Exercise: Reproduce the listing in full, pictures excluded.

Working data:
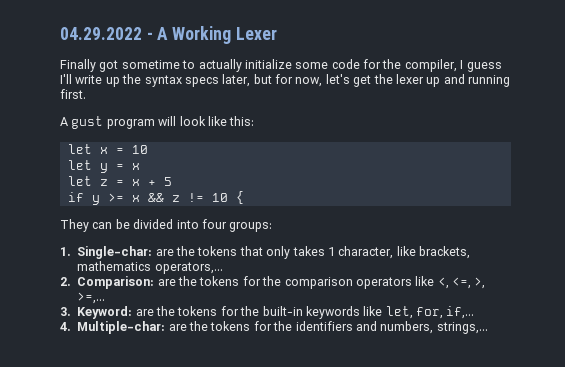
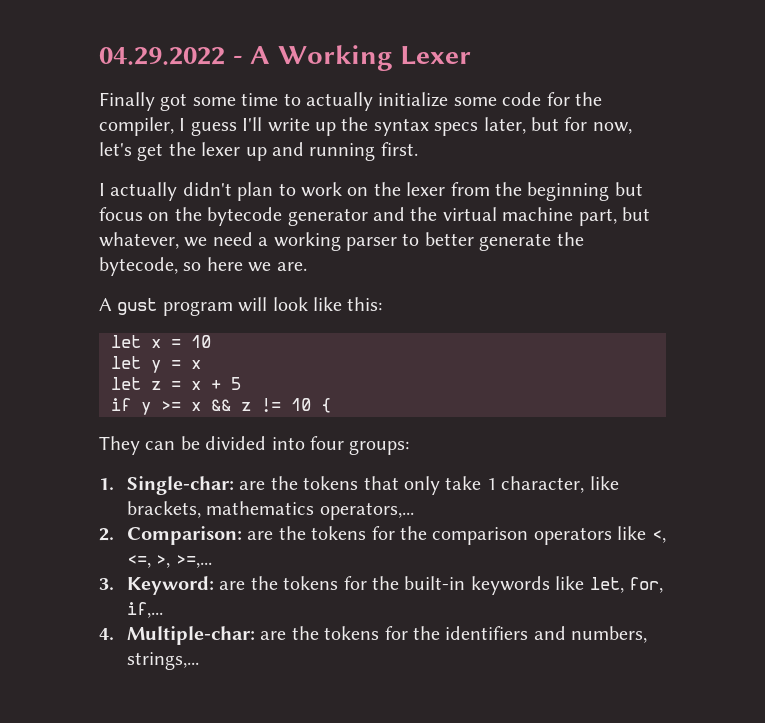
[121,60,180,69] sometime -> [192,93,279,106] some time
(86, 94) none -> [99,182,643,201] [99,207,650,226] [99,232,584,251] [99,257,307,276] // I actually didn't plan to work on the lexer from the beginning but focus on the bytecode generator and the virtual machine part, but whatever, we need a working parser to better generate the bytecode, so here we are.
[292,246,325,256] takes -> [445,476,482,490] take

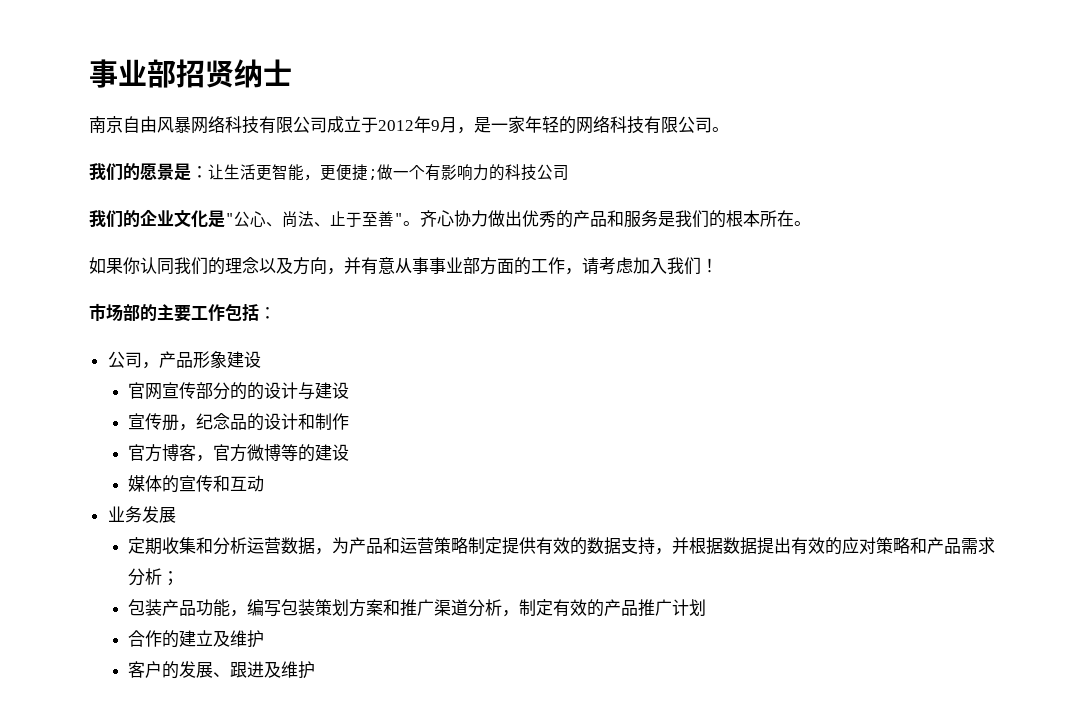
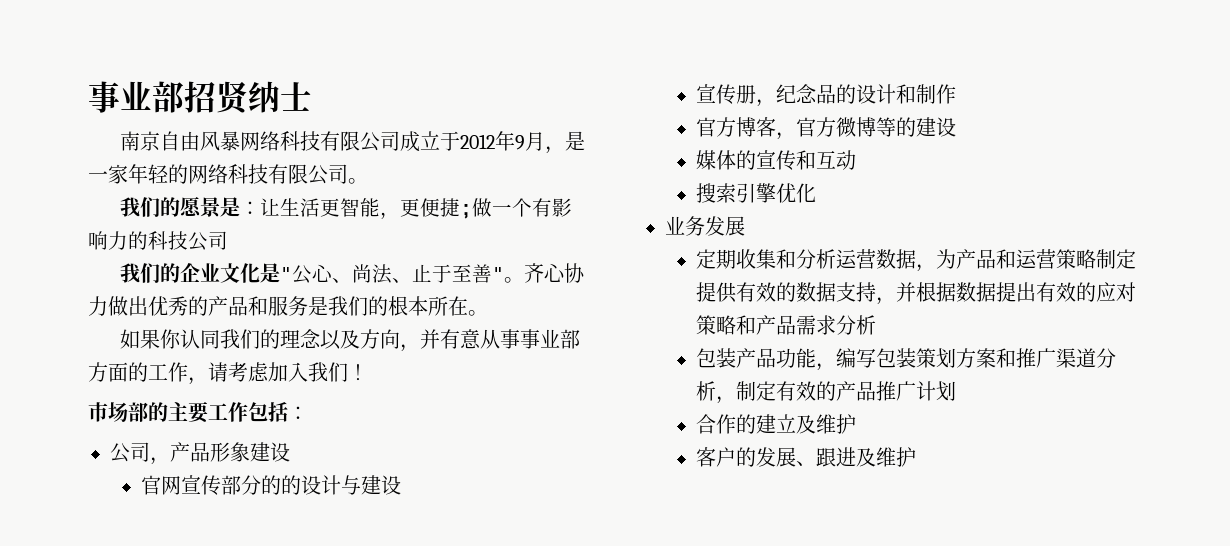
(264, 483) none -> [696,183,817,203] // 搜索引擎优化
[161,571,179,586] ； -> (877, 325) none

Exercise answer:
[121,60,180,69] sometime -> [192,93,279,106] some time
(86, 94) none -> [99,182,643,201] [99,207,650,226] [99,232,584,251] [99,257,307,276] // I actually didn't plan to work on the lexer from the beginning but focus on the bytecode generator and the virtual machine part, but whatever, we need a working parser to better generate the bytecode, so here we are.
[292,246,325,256] takes -> [445,476,482,490] take

(264, 483) none -> [696,183,817,203] // 搜索引擎优化
[161,571,179,586] ； -> (877, 325) none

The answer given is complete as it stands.